Rapamycin originally developed as an antifungal agent, was discovered to have potent immunosuppressive and anti-inflammatory properties and has been used to prevent rejection of transplanted organs. School of Medicine researchers Christian Larsen, MD, PhD, Rafi Ahmed, PhD, and colleagues at the Emory transplant and vaccine centers found that the drug could also boost T cell immunity from immunizations. With proper timing and dosing, Ahmed discovered that this therapeutic given with vaccinations results in an increase in high-quality memory T cells that respond to future pathogen challenges more efficiently than untreated controls. There are also potential applications for chronic infections and benign and malignant tumors

Osanetant was first tested to treat schizophrenia but did not show a clear advantage over traditional treatments and was abandoned. Yerkes National Primate Research Center scientists Kerry Ressler, MD, PhD, Raül Andero Galí, and Brian Dias, however, discovered that osanetant made memories of frightening events less durable in mice, due to blocking the “Tac2 gene” pathway involved in fear learning and the consolidation of fear memories. The drug may prove to be therapeutic for people with anxiety or fear disorders, such as post-traumatic stress disorder (PTSD).

A combination of rapamycin and the drug imatinib (Gleevec), used in the treatment of chronic myeloid leukemia, was found by researcher Jack Arbiser, MD, PhD, in dermatology, to be highly effective in decreasing tumors in mouse models of tuberous sclerosis (TS), a genetic disorder that causes non-malignant tumors to form in many different organs, primarily the brain, eyes, heart, kidney, skin, and lungs. The combination was found to be far better in preventing tumor growth than either drug alone.

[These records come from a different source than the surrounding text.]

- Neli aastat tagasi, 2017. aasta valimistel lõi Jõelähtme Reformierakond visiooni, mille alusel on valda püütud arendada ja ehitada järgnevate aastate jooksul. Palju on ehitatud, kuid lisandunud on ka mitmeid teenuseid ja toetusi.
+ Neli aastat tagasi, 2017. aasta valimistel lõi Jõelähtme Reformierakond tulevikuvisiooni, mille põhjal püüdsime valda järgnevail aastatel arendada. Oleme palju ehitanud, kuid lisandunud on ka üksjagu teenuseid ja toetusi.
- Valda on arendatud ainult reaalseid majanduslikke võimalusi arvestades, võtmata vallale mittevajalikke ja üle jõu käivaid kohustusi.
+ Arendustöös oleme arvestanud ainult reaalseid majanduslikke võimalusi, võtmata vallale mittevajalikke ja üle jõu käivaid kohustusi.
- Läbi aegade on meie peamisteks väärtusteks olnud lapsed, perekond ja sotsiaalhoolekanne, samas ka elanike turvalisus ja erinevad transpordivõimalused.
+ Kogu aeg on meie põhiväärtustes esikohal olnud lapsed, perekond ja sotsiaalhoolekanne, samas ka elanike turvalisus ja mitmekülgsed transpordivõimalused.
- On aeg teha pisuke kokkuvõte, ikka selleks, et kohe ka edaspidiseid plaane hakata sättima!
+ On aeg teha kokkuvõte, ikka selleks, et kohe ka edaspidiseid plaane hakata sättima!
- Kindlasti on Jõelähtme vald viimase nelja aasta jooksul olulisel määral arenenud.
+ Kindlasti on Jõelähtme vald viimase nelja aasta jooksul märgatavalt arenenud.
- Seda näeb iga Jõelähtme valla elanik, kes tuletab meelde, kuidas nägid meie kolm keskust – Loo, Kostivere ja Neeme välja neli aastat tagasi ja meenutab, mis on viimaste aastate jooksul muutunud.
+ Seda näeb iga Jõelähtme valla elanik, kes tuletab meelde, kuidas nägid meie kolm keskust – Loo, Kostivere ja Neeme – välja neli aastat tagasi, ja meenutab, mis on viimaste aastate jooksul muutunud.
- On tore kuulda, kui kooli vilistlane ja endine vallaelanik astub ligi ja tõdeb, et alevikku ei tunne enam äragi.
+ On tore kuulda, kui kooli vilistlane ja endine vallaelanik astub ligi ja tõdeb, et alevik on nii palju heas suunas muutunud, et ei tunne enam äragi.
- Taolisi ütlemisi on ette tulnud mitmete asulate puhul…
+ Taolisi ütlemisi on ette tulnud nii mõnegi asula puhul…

TAK-242 a Japanese drug that was originally developed to treat sepsis, went through safety trials but didn’t show efficacy. But researchers Fang Hua, MD, PhD (who has since left Emory), Donald Stein, PhD, and Iqbal Sayeed, PhD, from emergency medicine, found that TAK-242 could be used as a non-surgical treatment of ischemic stroke, by blocking inflammatory signaling. Because inflammatory response in brain tissue after the stroke can significantly contribute to brain injury, inhibitors or blockades of this response could lessen the long-term adverse effects.

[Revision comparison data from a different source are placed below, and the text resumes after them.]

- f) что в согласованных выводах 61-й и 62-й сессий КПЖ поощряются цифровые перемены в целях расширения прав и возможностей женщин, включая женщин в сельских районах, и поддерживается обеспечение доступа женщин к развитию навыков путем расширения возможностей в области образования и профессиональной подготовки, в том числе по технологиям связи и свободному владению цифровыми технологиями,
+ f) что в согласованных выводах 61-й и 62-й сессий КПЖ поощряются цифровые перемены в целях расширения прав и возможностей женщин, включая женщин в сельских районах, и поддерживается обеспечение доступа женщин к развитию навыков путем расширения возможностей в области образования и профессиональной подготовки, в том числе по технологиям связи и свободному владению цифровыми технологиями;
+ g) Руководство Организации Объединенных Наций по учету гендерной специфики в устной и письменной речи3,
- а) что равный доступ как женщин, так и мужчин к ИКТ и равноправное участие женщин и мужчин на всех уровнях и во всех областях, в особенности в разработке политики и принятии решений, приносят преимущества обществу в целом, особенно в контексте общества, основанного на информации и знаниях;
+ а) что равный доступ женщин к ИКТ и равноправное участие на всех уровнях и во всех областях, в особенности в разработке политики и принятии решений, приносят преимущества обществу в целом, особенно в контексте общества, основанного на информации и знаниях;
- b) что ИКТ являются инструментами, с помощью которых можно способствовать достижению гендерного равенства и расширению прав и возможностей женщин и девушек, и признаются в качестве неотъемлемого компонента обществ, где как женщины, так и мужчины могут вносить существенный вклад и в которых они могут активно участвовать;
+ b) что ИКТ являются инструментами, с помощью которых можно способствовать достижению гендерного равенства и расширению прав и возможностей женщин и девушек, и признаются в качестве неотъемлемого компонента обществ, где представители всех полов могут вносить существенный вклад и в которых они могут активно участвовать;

Metformin which is used to treat type 2 diabetes, may be effective in treating nephrogenic diabetes insipidus, found researcher Jeff Sands, MD, in nephrology. People with this rare condition can not regulate the water in their body vs. the urine they excrete. Sands, chair of nephrology, says these individuals can produce gallons of urine a day, which makes life difficult during the day but is even harder to manage at night. Children with this genetic condition can make almost a liter of urine an hour, and their parents have to make sure they also drink at least that much to rehydrate. This same condition can be a side effect of chronic lithium use, so is seen in adults being treated for bipolar disorder. So far, the drug has proven effective in improving the condition in mice. Larry Greenbaum, MD, PhD, of pediatric neurology, is doing a pilot study to see if what has been observed in animals can be duplicated in humans. "Even if we just reduce the urine output to two to five liters a day, we've significantly improved someon'’s quality of life," Sands says.

"Emory has a diverse portfolio of technologies across the bio/medical spectrum, including repurposed therapeutics," says OTT Executive Director Todd Sherer. "We understand that our partners have different needs and we work with them to find the best fit."